======== SOURCE RECORDS

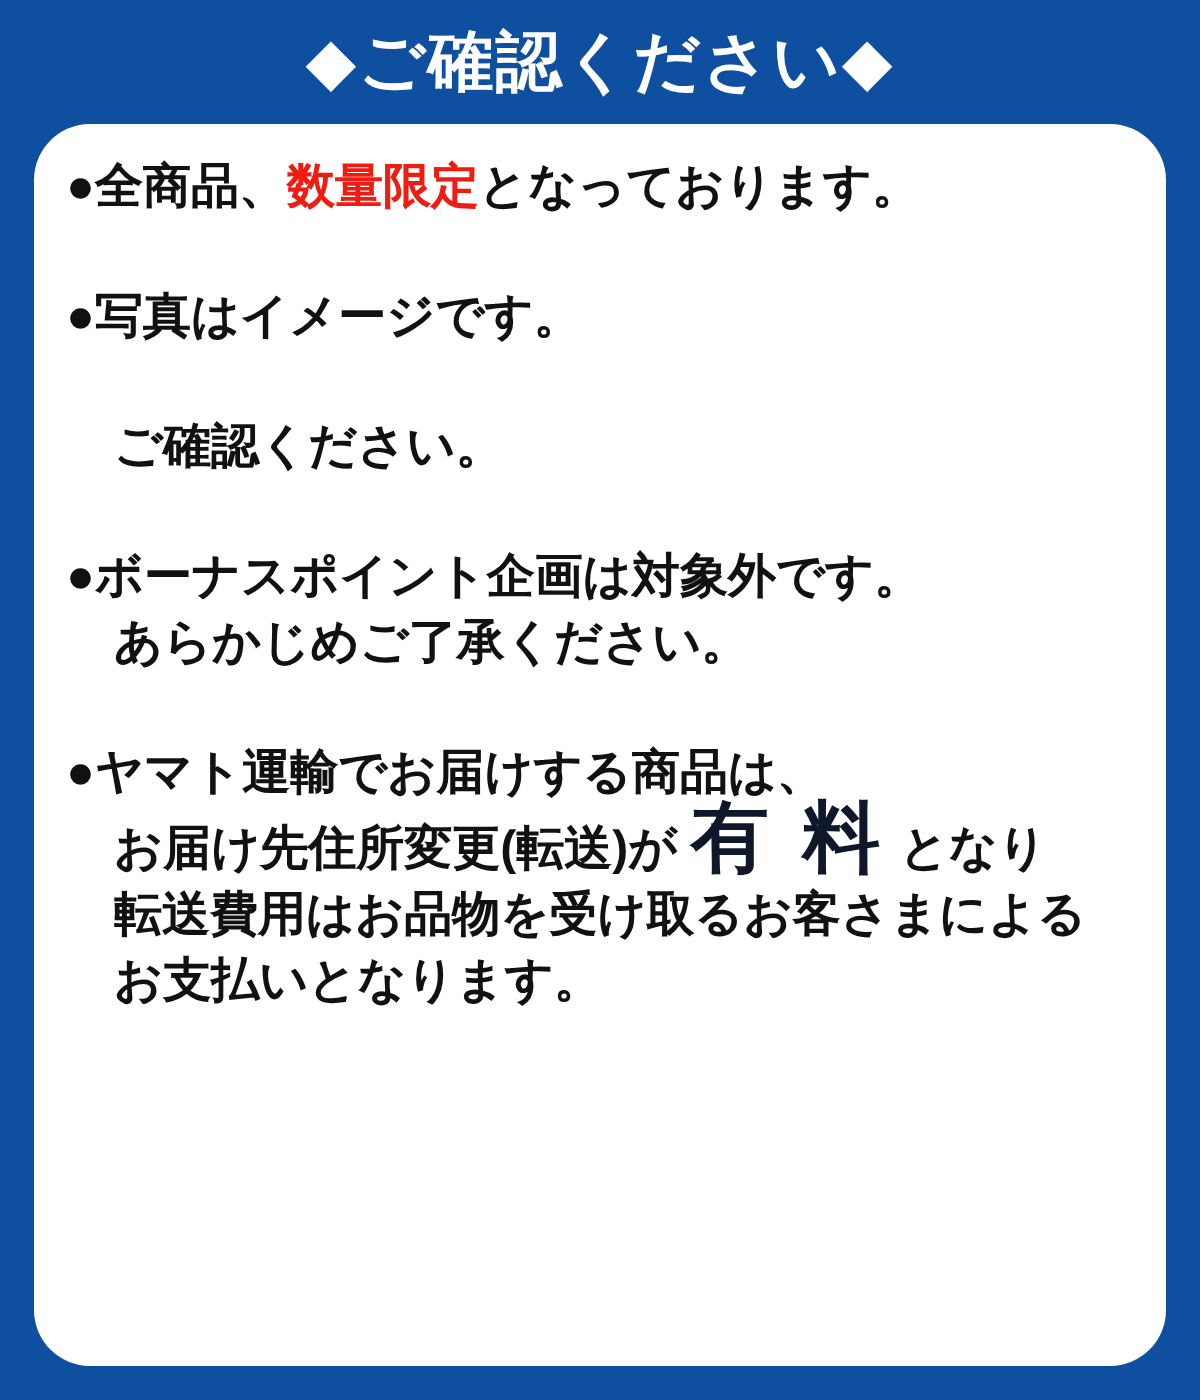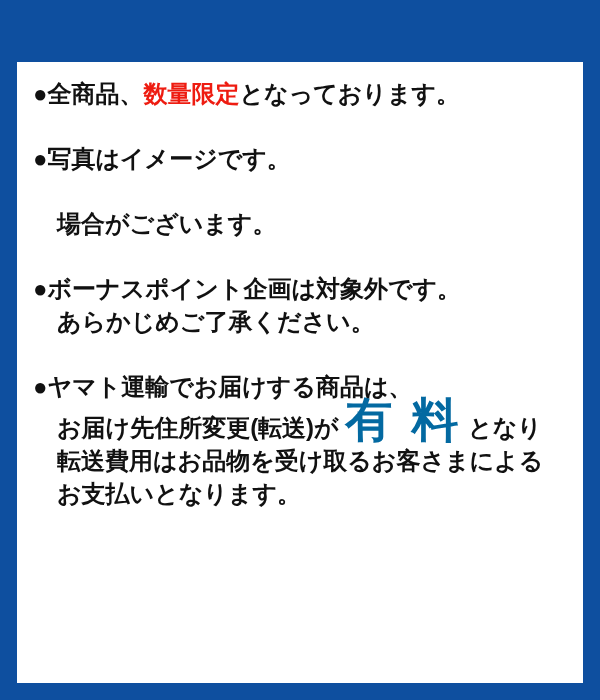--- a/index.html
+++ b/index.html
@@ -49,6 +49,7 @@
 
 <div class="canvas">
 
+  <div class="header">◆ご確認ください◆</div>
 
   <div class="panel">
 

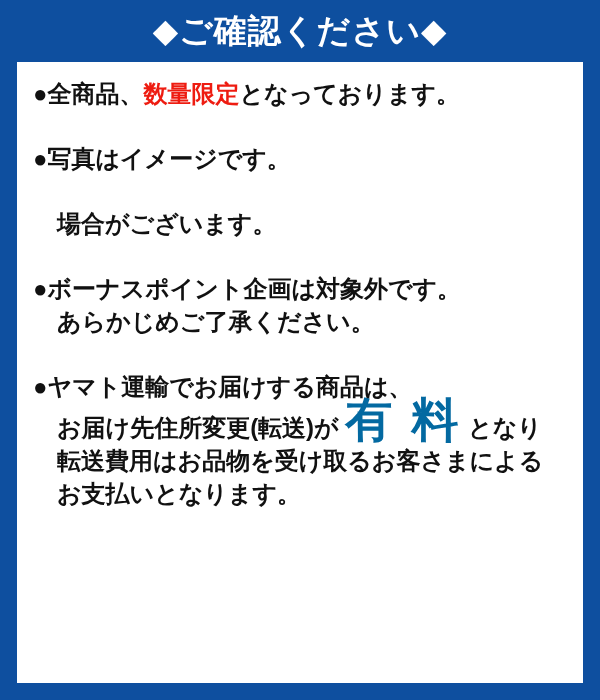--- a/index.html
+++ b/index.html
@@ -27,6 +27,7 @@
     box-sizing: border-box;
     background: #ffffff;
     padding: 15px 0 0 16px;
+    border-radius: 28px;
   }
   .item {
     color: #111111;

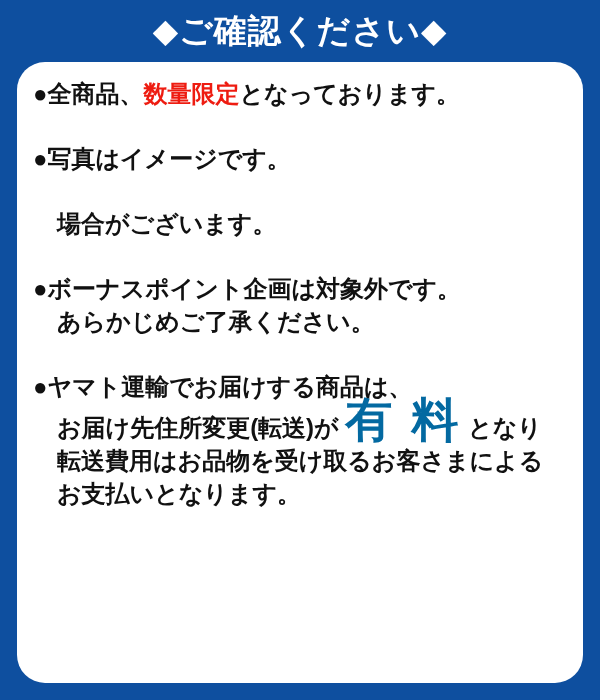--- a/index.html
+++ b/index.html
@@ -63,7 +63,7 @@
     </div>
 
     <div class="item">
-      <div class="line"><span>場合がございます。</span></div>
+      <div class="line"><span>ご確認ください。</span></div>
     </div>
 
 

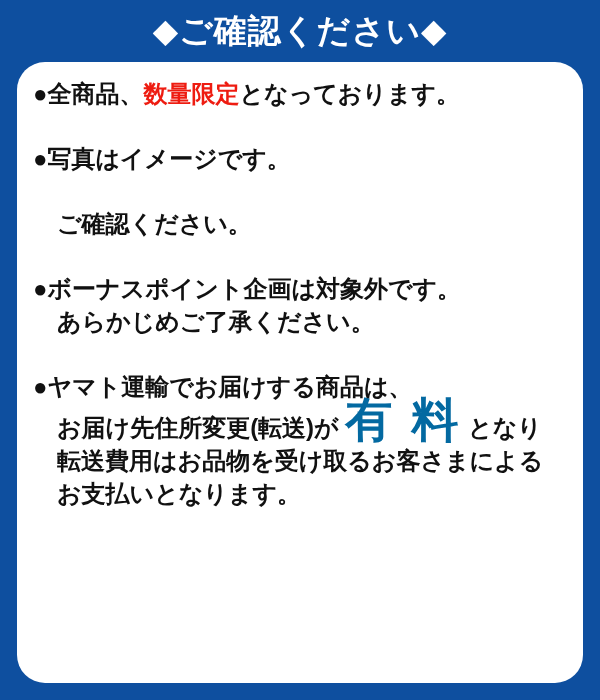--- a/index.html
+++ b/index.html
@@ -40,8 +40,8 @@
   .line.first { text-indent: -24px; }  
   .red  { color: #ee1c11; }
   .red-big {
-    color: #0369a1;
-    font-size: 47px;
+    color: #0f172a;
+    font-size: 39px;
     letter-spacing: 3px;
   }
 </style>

================
======== SOURCE RECORDS

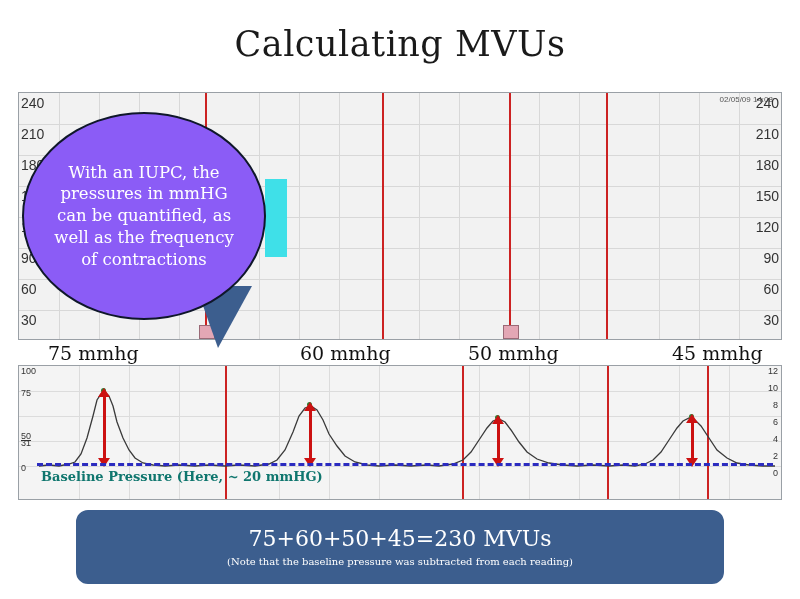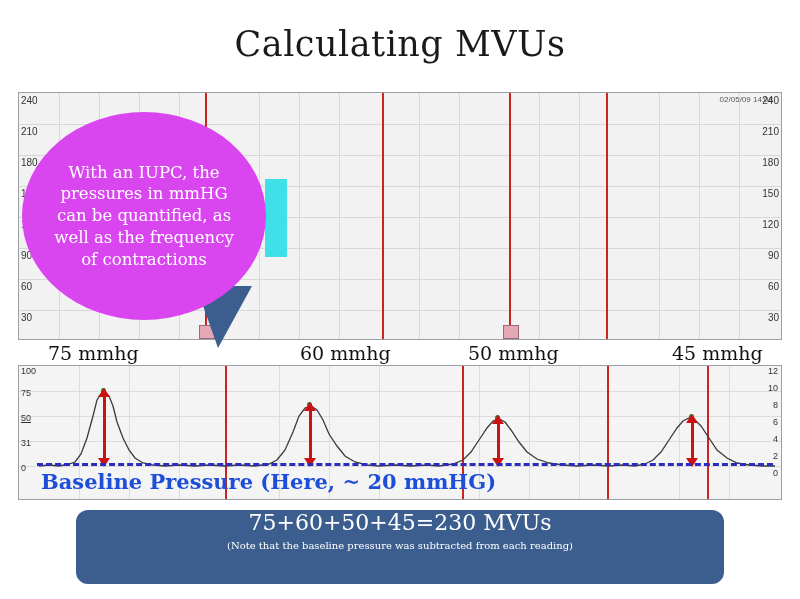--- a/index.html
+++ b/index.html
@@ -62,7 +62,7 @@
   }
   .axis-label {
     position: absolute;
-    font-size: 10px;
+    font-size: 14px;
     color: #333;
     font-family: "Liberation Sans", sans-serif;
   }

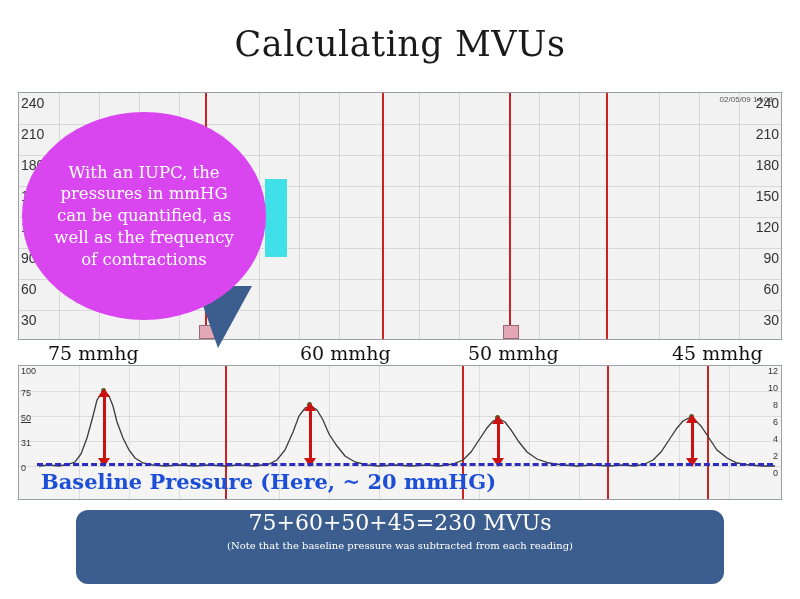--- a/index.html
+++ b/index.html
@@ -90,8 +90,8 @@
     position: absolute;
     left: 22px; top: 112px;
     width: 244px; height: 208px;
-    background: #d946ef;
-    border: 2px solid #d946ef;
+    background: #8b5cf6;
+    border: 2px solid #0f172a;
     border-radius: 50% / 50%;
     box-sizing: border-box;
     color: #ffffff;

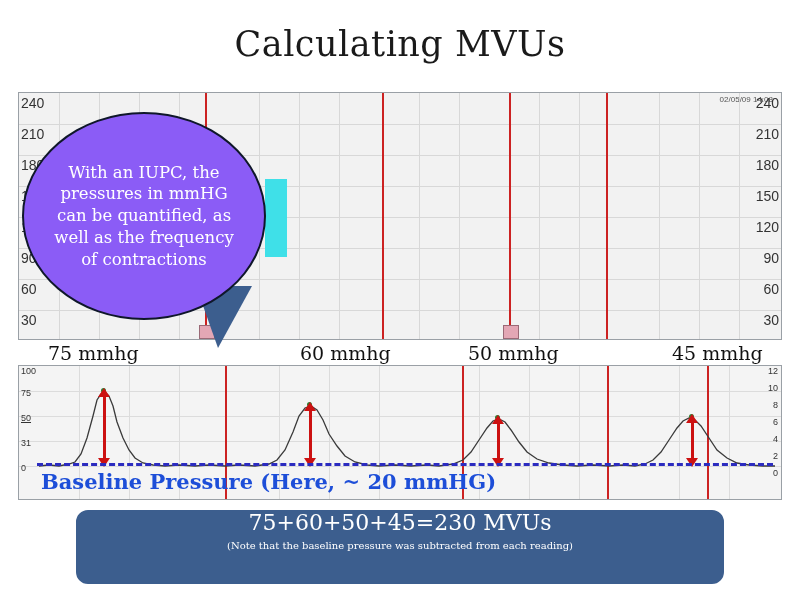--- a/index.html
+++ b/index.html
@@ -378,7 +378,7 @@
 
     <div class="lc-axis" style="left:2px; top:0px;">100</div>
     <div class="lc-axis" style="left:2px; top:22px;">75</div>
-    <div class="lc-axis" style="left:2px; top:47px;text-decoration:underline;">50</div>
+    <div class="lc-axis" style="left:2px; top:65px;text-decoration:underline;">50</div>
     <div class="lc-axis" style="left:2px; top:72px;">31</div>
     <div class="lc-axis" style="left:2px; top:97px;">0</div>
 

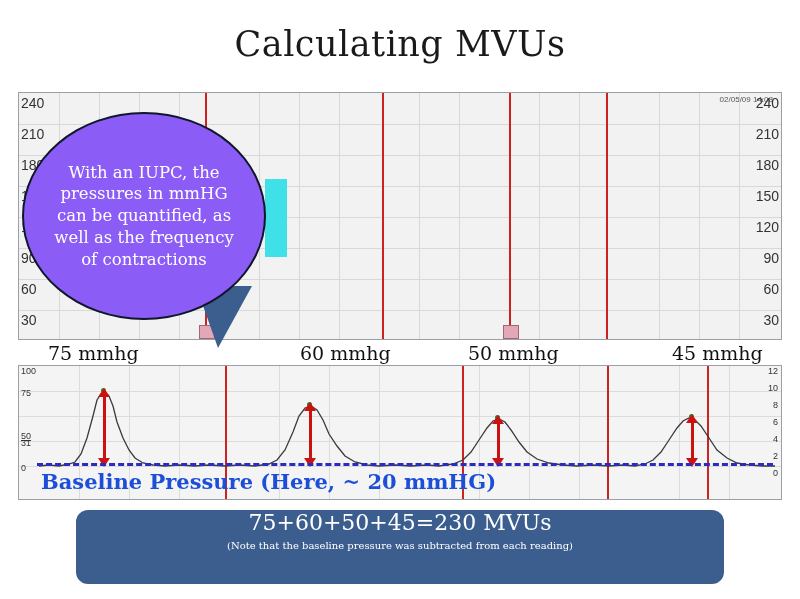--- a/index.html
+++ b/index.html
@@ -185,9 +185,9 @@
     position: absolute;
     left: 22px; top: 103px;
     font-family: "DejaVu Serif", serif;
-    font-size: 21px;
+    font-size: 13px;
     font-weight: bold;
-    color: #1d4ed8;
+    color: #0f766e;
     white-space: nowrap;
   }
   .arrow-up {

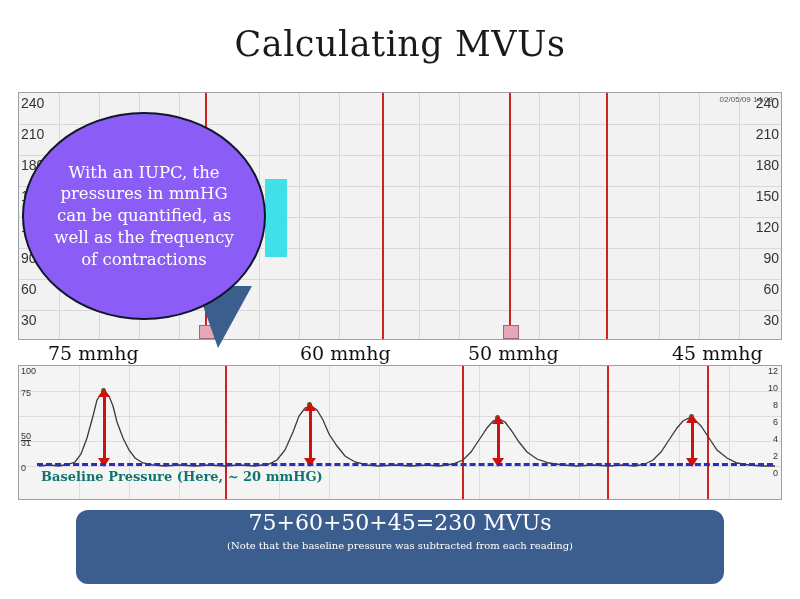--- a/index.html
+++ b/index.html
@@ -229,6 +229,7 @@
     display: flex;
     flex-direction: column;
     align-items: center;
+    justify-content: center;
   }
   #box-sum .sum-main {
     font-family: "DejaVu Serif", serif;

================

» WHAT NEEDS TO BE DONE
Please work out how many lines above contain the string "font", and reply with that number alone.

» RESULT OF THIS EXERCISE
10